In its plea, Philips has sought restraint against manufacturing or assembling, importing, selling, offering for sale, and advertising, including through its and third-party websites, certain smartphones. The company also seeks to move the court against any future devices or models that include Universal Mobile Telecommunications Service (UMTS) enhancement (HSPA, HSPA+) and LTE technologies that result in infringement of Philips’ patents.
In an order passed on November 27, the Delhi High Court directed Xiaomi and other defendants to maintain an amount of Rs. 1,000 crores in their bank accounts that are being operated in India. The court order reads, “…the defendants shall maintain in their bank accounts operated in India an amount of Rs. 1,000 crores. The said statement is taken on record. It is made clear that the defendants are bound by the statement given by their counsel. The defendants shall file the details of the bank accounts operated in India where the amount of Rs. 1,000 crores is being maintained, on or before December 2, 2020.”

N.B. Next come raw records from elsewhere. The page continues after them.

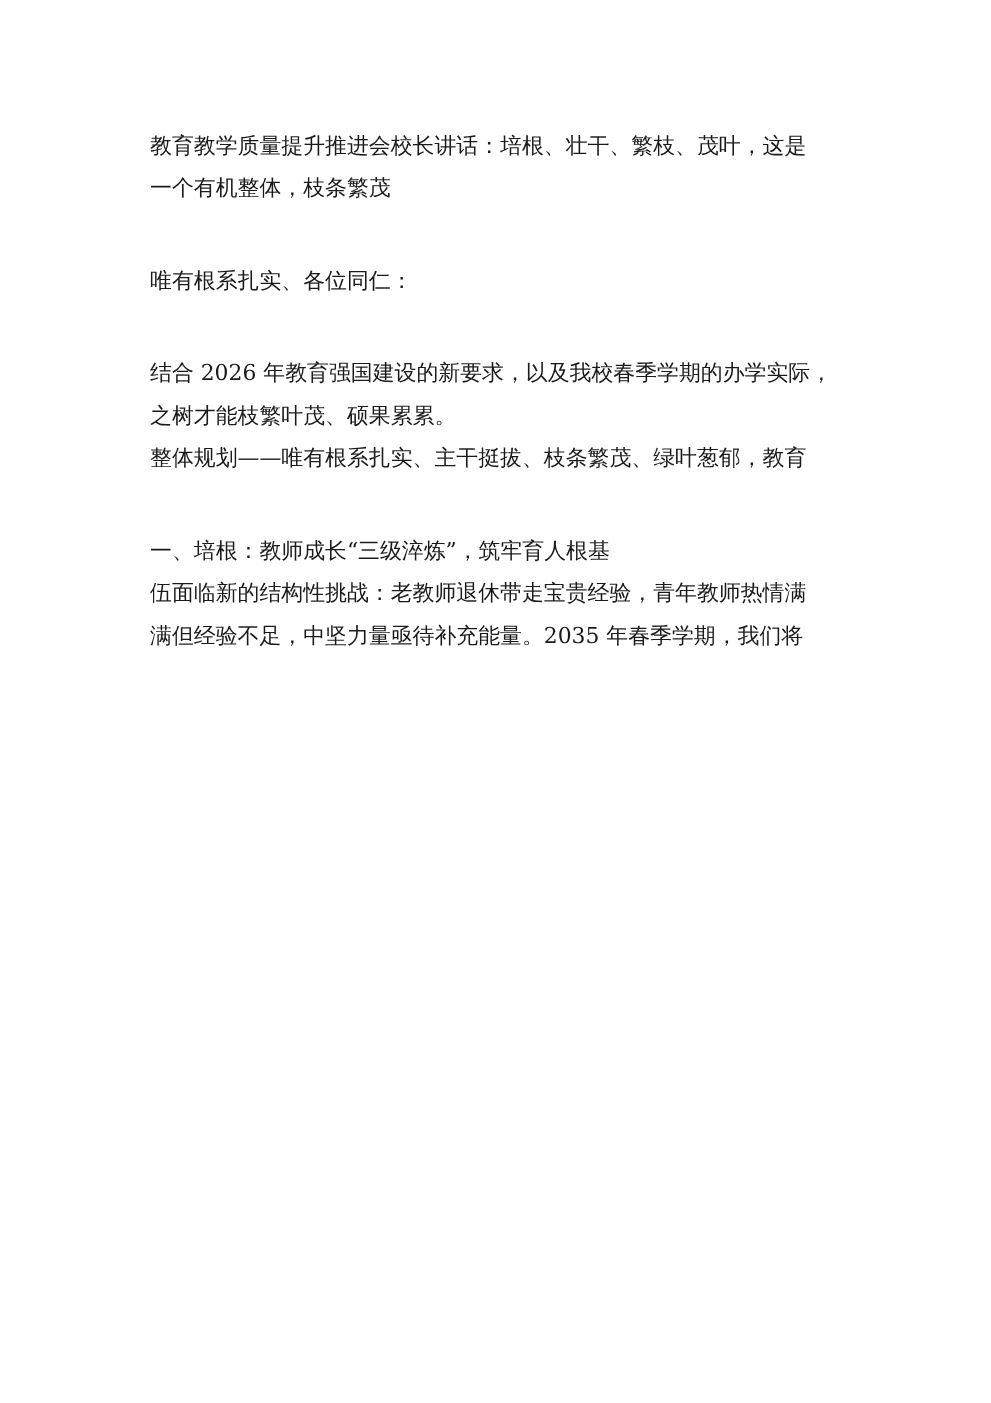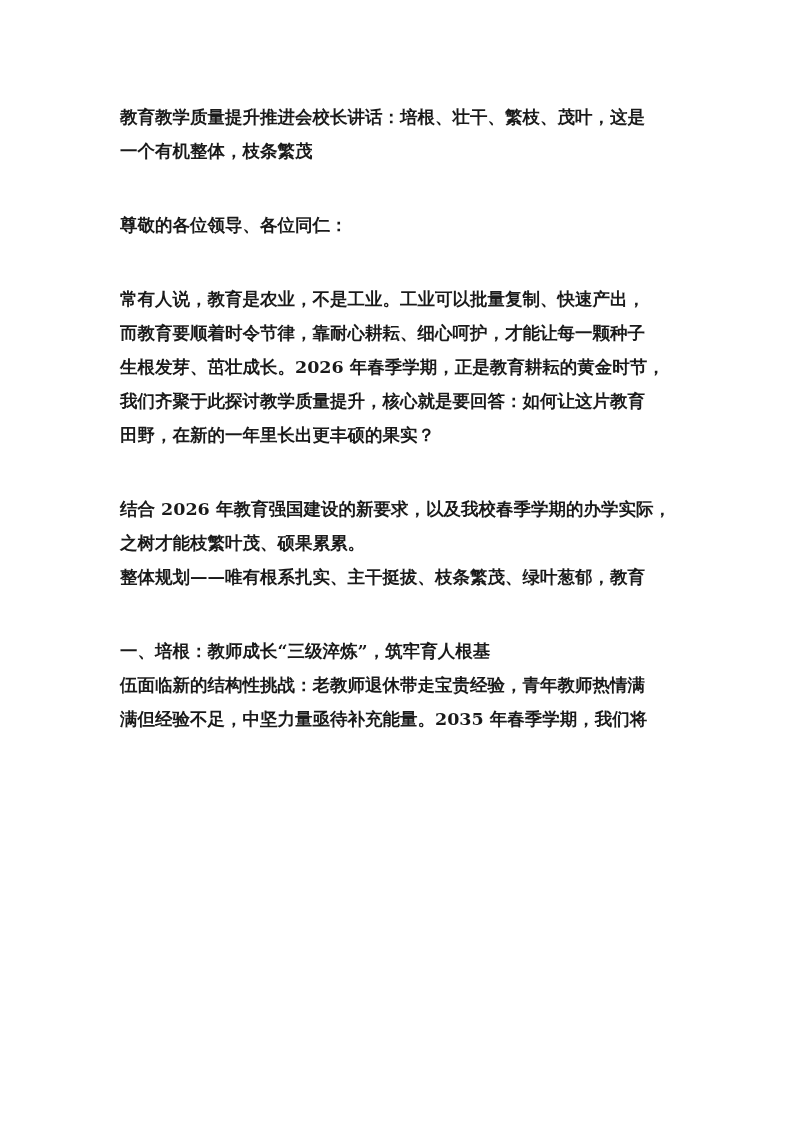--- a/index.html
+++ b/index.html
@@ -4,43 +4,36 @@
 <style>
   html, body { margin: 0; padding: 0; background: #ffffff; }
   body { width: 793px; height: 1122px; position: relative; overflow: hidden; }
   .page {
     position: absolute; left: 120px; top: 100px; width: 556px;
     font-family: "DejaVu Serif", "Liberation Serif", serif;
     font-size: 17.5px; color: #1a1a1a; line-height: 34px;
   }
   .para { margin: 0; text-align: justify; text-justify: inter-character; }
   .gap-xl { margin-top: 40px; }
-  .line { display: block; white-space: nowrap; font-weight: bold; }
+  .line { display: block; white-space: nowrap; }
 </style>
 </head>
 <body>
 
 <div class="page">
   <div class="para">
     <span class="line">教育教学质量提升推进会校长讲话：培根、壮干、繁枝、茂叶，这是</span>
     <span class="line">一个有机整体，枝条繁茂</span>
   </div>
 
   <div class="para gap-xl">
-    <span class="line">尊敬的各位领导、各位同仁：</span>
+    <span class="line">唯有根系扎实、各位同仁：</span>
   </div>
 
 
-  <div class="para gap-xl">
-    <span class="line">常有人说，教育是农业，不是工业。工业可以批量复制、快速产出，</span>
-    <span class="line">而教育要顺着时令节律，靠耐心耕耘、细心呵护，才能让每一颗种子</span>
-    <span class="line">生根发芽、茁壮成长。2026 年春季学期，正是教育耕耘的黄金时节，</span>
-    <span class="line">我们齐聚于此探讨教学质量提升，核心就是要回答：如何让这片教育</span>
-    <span class="line">田野，在新的一年里长出更丰硕的果实？</span>
-  </div>
 
   <div class="para gap-xl">
     <span class="line">结合 2026 年教育强国建设的新要求，以及我校春季学期的办学实际，</span>
     <span class="line">之树才能枝繁叶茂、硕果累累。</span>
     <span class="line">整体规划——唯有根系扎实、主干挺拔、枝条繁茂、绿叶葱郁，教育</span>
   </div>
 
   <div class="para gap-xl">
     <span class="line">一、培根：教师成长“三级淬炼”，筑牢育人根基</span>
   </div>

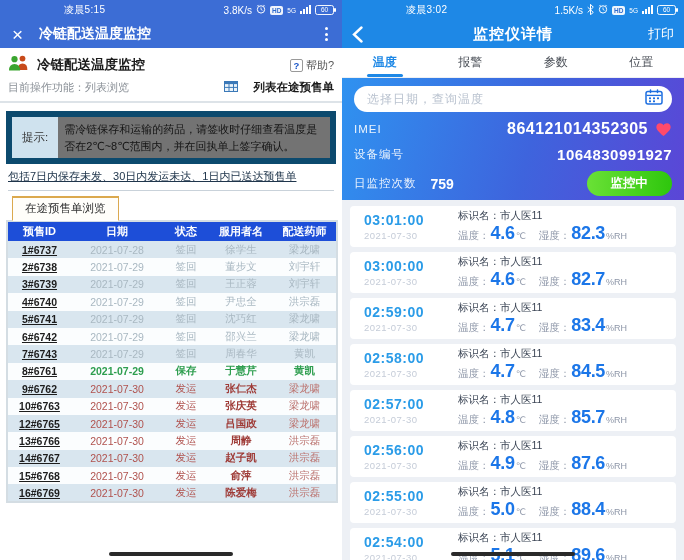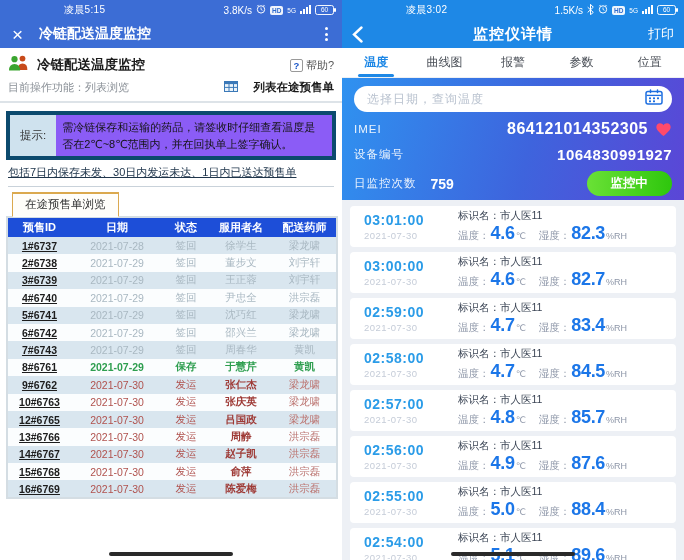--- a/index.html
+++ b/index.html
@@ -26,21 +26,21 @@
   .kebab i { width:3px; height:3px; background:#fff; border-radius:50%; margin:1.2px 0; }
 
   .l-apphead { display:flex; align-items:center; padding:7px 8px 4px; }
   .l-apptitle { font-weight:bold; font-size:13.5px; color:#1c1c1c; margin-left:6px; }
   .l-help { margin-left:auto; display:flex; align-items:center; gap:3px; font-size:11px; color:#555; cursor:pointer; }
   .help-badge { width:13px; height:13px; border:1px solid #999; border-radius:2px; background:#fff; color:#1a56c8; font-weight:bold; font-size:9.5px; display:flex; align-items:center; justify-content:center; }
 
   .l-opbar { display:flex; align-items:center; padding:1px 8px 6px; border-bottom:2px solid #dde3e8; font-size:11px; color:#8a9097; }
   .l-oplink { margin-left:auto; display:flex; align-items:center; gap:16px; font-size:11.5px; font-weight:bold; color:#1a1a1a; cursor:pointer; }
 
-  .l-hint { display:flex; border:4px solid #0c4a6e; margin:8px 6px 5px; background:#8b5cf6; }
+  .l-hint { display:flex; border:6px solid #0c4a6e; margin:8px 6px 5px; background:#737373; }
   .l-hint-label { background:#cfe2ee; padding:0 10px; font-size:11.5px; color:#333; display:flex; align-items:center; white-space:nowrap; }
   .l-hint-text { padding:4px 6px; font-size:11px; color:#141414; line-height:1.5; }
 
   .l-scope { margin:3px 8px 0; font-size:11px; color:#20364c; text-decoration:underline; cursor:pointer; }
   .l-rule { height:1px; background:#c9d2da; margin:6px 8px 0; }
 
   .l-tabrow { display:flex; align-items:flex-start; margin:5px 0 0 12px; }
   .l-tab { border:1px solid #dba94e; border-top-width:2px; border-bottom:1px solid #fff; background:#fffefa; padding:3px 12px 4px; font-size:11.5px; color:#333; margin-bottom:-1px; z-index:2; cursor:pointer; }
 
   .l-table { width:330px; margin:0 6px; border-collapse:collapse; table-layout:fixed; font-size:10.5px; border:2px solid #d4dde3; }
@@ -327,21 +327,20 @@
             <path d="M9.5 1.5 L2 8.5 L9.5 15.5" fill="none" stroke="#fff" stroke-width="2.4" stroke-linecap="round"></path>
           </svg>
         </span>
       <span class="r-nav-title">监控仪详情</span>
       <span class="r-print">打印</span>
     </div>
   </div>
 
   <div class="r-tabs">
     <span class="r-tab active">温度</span>
-    <span class="r-tab">曲线图</span>
     <span class="r-tab">报警</span>
     <span class="r-tab">参数</span>
     <span class="r-tab">位置</span>
   </div>
 
   <div class="r-panel">
     <div class="r-search">
       <input type="text" placeholder="选择日期，查询温度" style="">
       <span><svg width="18" height="16" viewBox="0 0 18 16">
             <rect x="1" y="2.6" width="16" height="12.4" rx="2" fill="none" stroke="#1e6fe0" stroke-width="1.5"></rect>

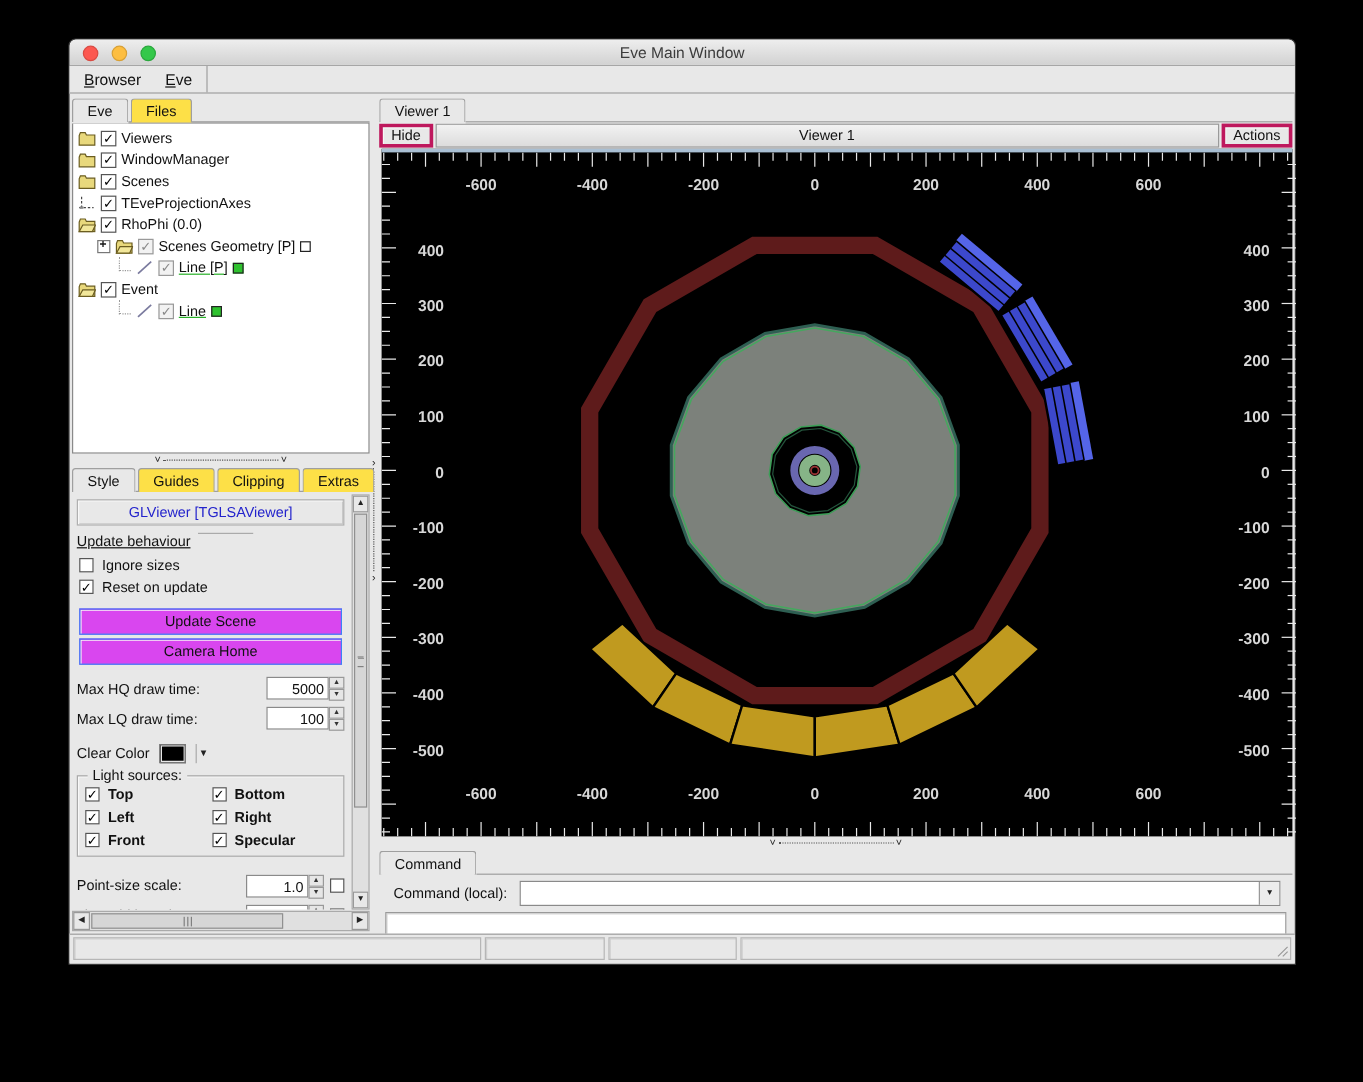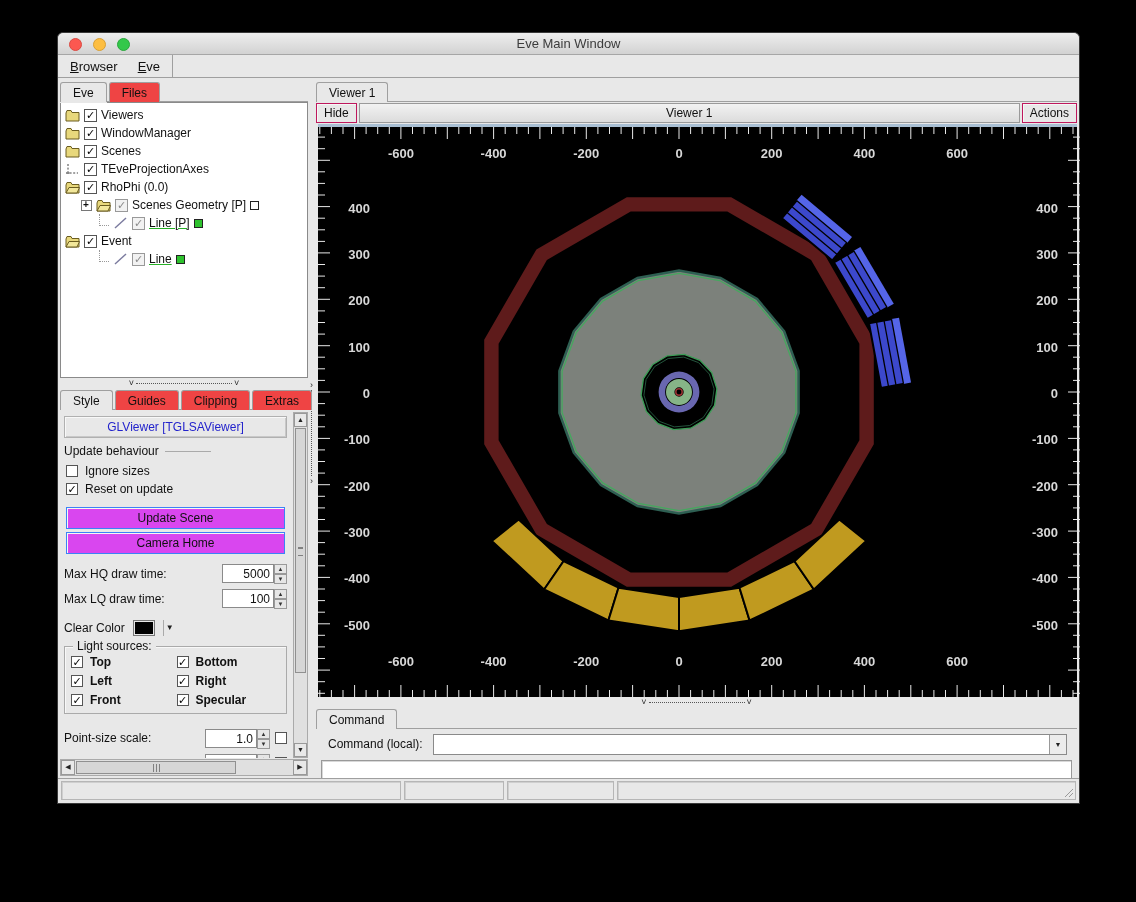--- a/index.html
+++ b/index.html
@@ -29,21 +29,21 @@
   .menuitem { cursor:default; font-size:13px; }
   .menuitem .key { text-decoration:underline; }
 
   
   .main { flex:1 1 auto; display:flex; padding:2px; min-height:0; }
 
   
   .tabrow { height:22px; flex:0 0 22px; display:flex; align-items:flex-end; position:relative; }
   .tabrow::after { content:""; position:absolute; left:0; right:0; bottom:0; height:1px; background:#9f9f9f; }
   .tab { border:1px solid #9f9f9f; border-bottom:none; border-radius:3px 3px 0 0;
-         padding:3px 12px 2px; background:#ef4444; margin-right:2px; position:relative; z-index:2; }
+         padding:3px 12px 2px; background:#fde047; margin-right:2px; position:relative; z-index:2; }
   .tab.active { background:#e8e8e8; box-shadow:0 1px 0 #e8e8e8; }
 
   
   .left { width:248px; flex:0 0 248px; display:flex; flex-direction:column; min-height:0; }
   .tree { flex:0 0 276px; background:#fff; border:1px solid #8a8a8a; overflow:hidden; padding:3px 0 0 4px; }
   .trow { height:18px; display:flex; align-items:center; gap:4px; white-space:nowrap; }
   .indent1 { padding-left:16px; } .indent2 { padding-left:34px; }
   .cb { width:13px; height:13px; background:#fff; border:1px solid #555; flex:0 0 13px;
         font:bold 11px/11px "DejaVu Sans", sans-serif; text-align:center; color:#000; }
   .cb.on::after { content:"✓"; }
@@ -76,21 +76,21 @@
   .vtrack { flex:1 1 auto; }
   .hscroll { flex:0 0 17px; display:flex; align-items:stretch; background:#e0e0e0; border:1px solid #aaa; margin-top:1px; }
   .hthumb { flex:0 0 160px; background:#d6d6d6; border:1px solid #909090; margin:1px;
             display:flex; align-items:center; justify-content:center; gap:2px; }
   .hthumb i { width:1px; height:8px; background:#808080; }
   .htrack { flex:1 1 auto; }
 
   .glbtn { display:block; width:100%; margin:2px 0 6px; padding:3px 0; text-align:center;
            color:#2323cc; background:#e8e8e8; border:1px solid #b0b0b0;
            box-shadow:inset 1px 1px 0 #f8f8f8, inset -1px -1px 0 #c8c8c8; font-size:12px; }
-  .legendrow { display:flex; align-items:center; gap:6px; margin:4px 0 4px; }
+  .legendrow { display:flex; align-items:flex-start; gap:6px; margin:4px 0 4px;text-decoration:underline; }
   .legendrow .line { flex:0 0 46px; border-top:1px solid #aaa; height:1px; }
   .cbrow { display:flex; align-items:center; gap:7px; height:18px; padding-left:2px; }
   .pbtn { display:block; width:98%; margin:3px auto 0; padding:3px 12px; text-align:center; background:#d946ef;
           border:1px solid #3b82f6; box-shadow:inset 1px 1px 0 #f6f6f6; }
   .pbtn.first { margin-top:9px; }
   .spinrow { display:flex; align-items:center; height:23px; margin-top:2px; }
   .spinrow.gap { margin-top:8px; }
   .spinrow .lab { flex:1 1 auto; }
   .spin { display:flex; align-items:stretch; height:19px; }
   .spin .num { width:52px; background:#fff; border:1px solid #8a8a8a; text-align:right; padding:2px 3px 0 0; }
@@ -105,21 +105,21 @@
   .lightgrid { display:grid; grid-template-columns:1fr 1fr; row-gap:5px; }
   .lightitem { display:flex; align-items:center; gap:7px;font-weight:bold; }
   .scalerow { display:flex; align-items:center; height:24px; margin-top:1px; }
   .scalerow.first { margin-top:12px; }
   .scalerow .lab { flex:1 1 auto; }
   .scalerow .cb { margin-left:5px; }
 
   
   .right { flex:1 1 auto; display:flex; flex-direction:column; min-width:0; padding-left:1px; }
   .viewerbar { height:22px; flex:0 0 22px; display:flex; align-items:stretch; gap:2px; padding:1px 0; }
-  .vbtn { background:#e8e8e8; border:1px solid #be185d; box-shadow:inset 1px 1px 0 #f6f6f6;
+  .vbtn { background:#e8e8e8; border:3px solid #be185d; box-shadow:inset 1px 1px 0 #f6f6f6;
           padding:0 7px; display:flex; align-items:center; }
   .vtitle { flex:1 1 auto; background:linear-gradient(#f2f2f2,#dcdcdc); border:1px solid #9a9a9a;
             display:flex; align-items:center; justify-content:center; }
   .viewport { position:relative; flex:0 0 573px; background:#000; margin-left:2px; }
   .topstrip { height:3px; background:#a9bfd3; }
   .viewport svg { display:block; }
   .axlabel { position:absolute; color:#d8d8d8; font-size:13px; font-weight:bold; pointer-events:none; }
   .axlabel.h { width:48px; text-align:center; }
   .axlabel.v { width:36px; text-align:right; }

Philips also sought the granting of an ad-interim order of injunction that directs the Central Board of Excise and Customs to issue necessary instructions to custom authorities in every Indian port, including airports, to restrict import of Xiaomi handsets, including the models specified in its application.
The court order also directed that the reply should be filed within four weeks. It added, “Rejoinder thereto, if any, be filed within two weeks thereafter.” The next hearing will take place on January 18, 2021.
Is Redmi Note 9 the perfect successor to Redmi Note 8? We discussed this on Orbital, our weekly technology podcast, which you can subscribe to via Apple Podcasts, Google Podcasts, or RSS, download the episode, or just hit the play button below.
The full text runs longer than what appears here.